Short report: Ethnicity and COVID-19 death in the early part of the COVID-19 second wave in England: an analysis of OpenSAFELY data from 1st September to 9th November 2020
Christopher T Rentsch,
Caroline E Morton,
William J Hulme,
Rosalind M Eggo,
Angel YS Wong,
Elizabeth J Williamson,
Harriet J Forbes,
Helen I McDonald,
Chris J Bates,
Sebastian CJ Bacon,
Alex J Walker,
David H Evans,
Helen J Curtis,
Nichola J DeVito,
Ian J Douglas,
Stephen JW Evans,
Posted 03 Feb 2021
medRxiv DOI: 10.1101/2021.02.02.21250989
Posted 03 Feb 2021
Summary: Black and minority ethnic groups were at raised risk of dying from COVID-19 during the first few months of the COVID-19 epidemic in England. We aimed to investigate whether ethnic inequalities in COVID-19 deaths were similar in the more recent second wave of the epidemic.
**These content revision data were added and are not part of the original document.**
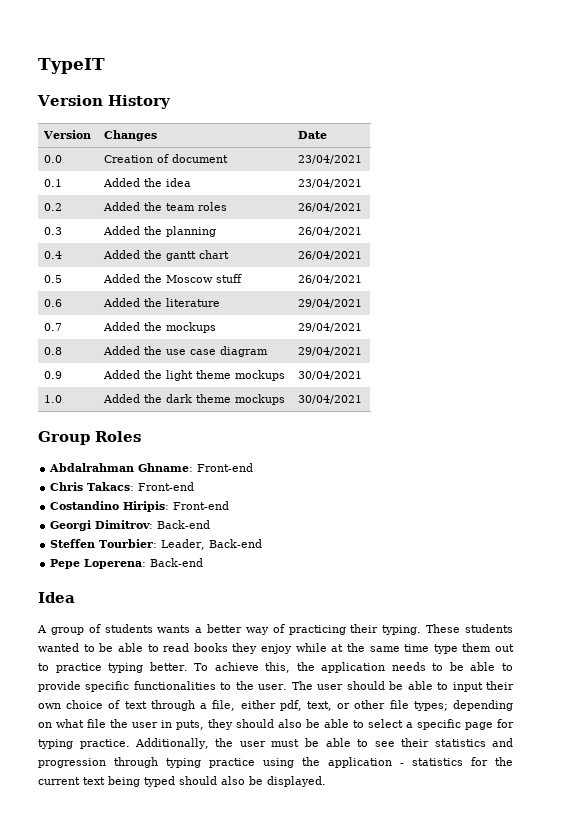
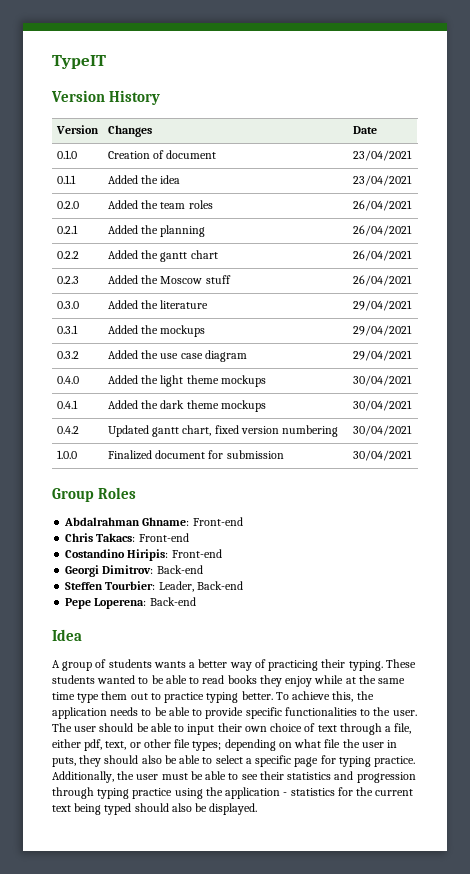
[44,155,63,163] 0.0 -> [56,150,77,159] 0.1.0
[44,179,63,187] 0.1 -> [56,175,76,184] 0.1.1
[44,203,63,211] 0.2 -> [56,201,79,209] 0.2.0
[44,227,63,235] 0.3 -> [56,225,78,234] 0.2.1
[44,251,63,259] 0.4 -> [56,251,79,259] 0.2.2
[44,275,63,283] 0.5 -> [56,276,79,284] 0.2.3
[44,299,63,307] 0.6 -> [56,301,79,309] 0.3.0
[44,323,63,331] 0.7 -> [56,325,78,334] 0.3.1
[44,347,63,355] 0.8 -> [56,351,79,359] 0.3.2
[44,371,63,379] 0.9 -> [56,376,79,384] 0.4.0
[44,395,63,403] 1.0 -> [56,400,78,409] 0.4.1
(363, 399) none -> [56,426,79,434] [107,425,339,437] [352,425,412,436] [56,450,77,459] [107,450,284,460] [352,450,412,461] // 0.4.2 | Updated gantt chart, fixed version numbering | 30/04/2021 // 1.0.0 | Finalized document for submission | 30/04/2021

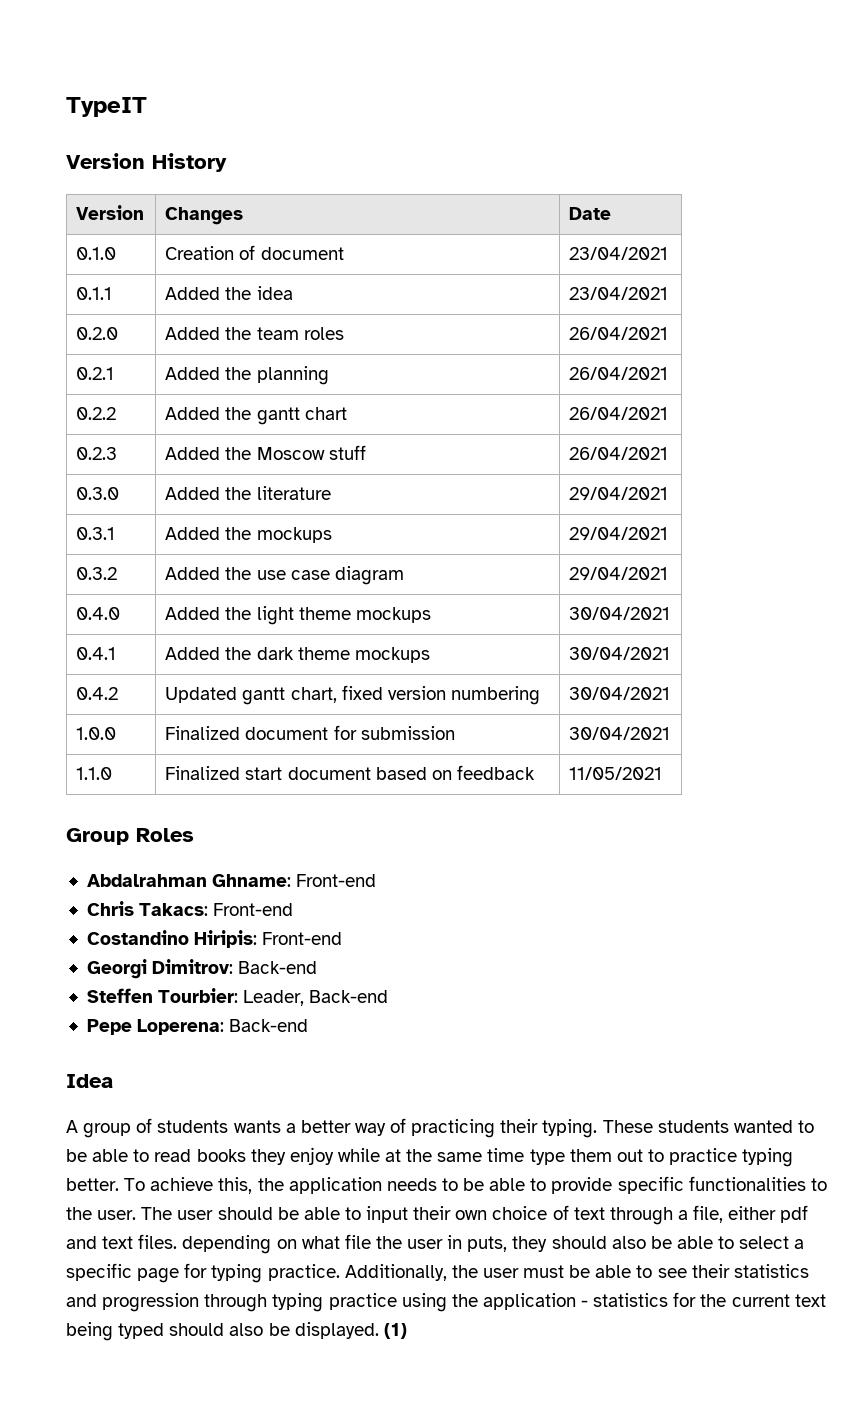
(412, 455) none -> [76,767,113,780] [165,765,535,780] [569,767,663,780] // 1.1.0 | Finalized start document based on feedback | 11/05/2021
[84,739,222,751] pdf, text, or other file types; -> [780,1205,809,1223] [66,1234,178,1249] pdf and text files.
(258, 809) none -> [383,1323,407,1339] (1)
Working on behalf of NHS England, we used primary care and linked ONS mortality data within the OpenSAFELY platform. All adults in the database at 1st September 2020 and with at least 1 year of prior follow-up and a record of ethnicity were included. The outcome was COVID-19-related death (death with COVID-19 listed as a cause of death on the death certificate). Follow-up was to 9th November 2020. Hazard ratios for ethnicity were calculated using Cox regression models adjusted for age and sex, and then further adjusted for deprivation. 13,223,154 people were included. During the study period, people of South Asian ethnicity were at higher risk of death due to COVID-19 than white people after adjusting for age and sex (HR = 3.47, 95% CI 2.99-4.03); the association attenuated somewhat on further adjustment for index of multiple deprivation (HR = 2.86, 2.46-3.33, Table 2). In contrast with the first wave of the epidemic, we found little evidence of a raised risk in black or other ethnic groups compared to white (HR for black vs white = 1.28, 0.87-1.88 adjusted for age and sex; and 1.01, 0.69-1.49 further adjusted for deprivation). Our findings suggest that ethnic inequalities in the risk of dying COVID-19-related death have changed between the first and early second wave of the epidemic in England.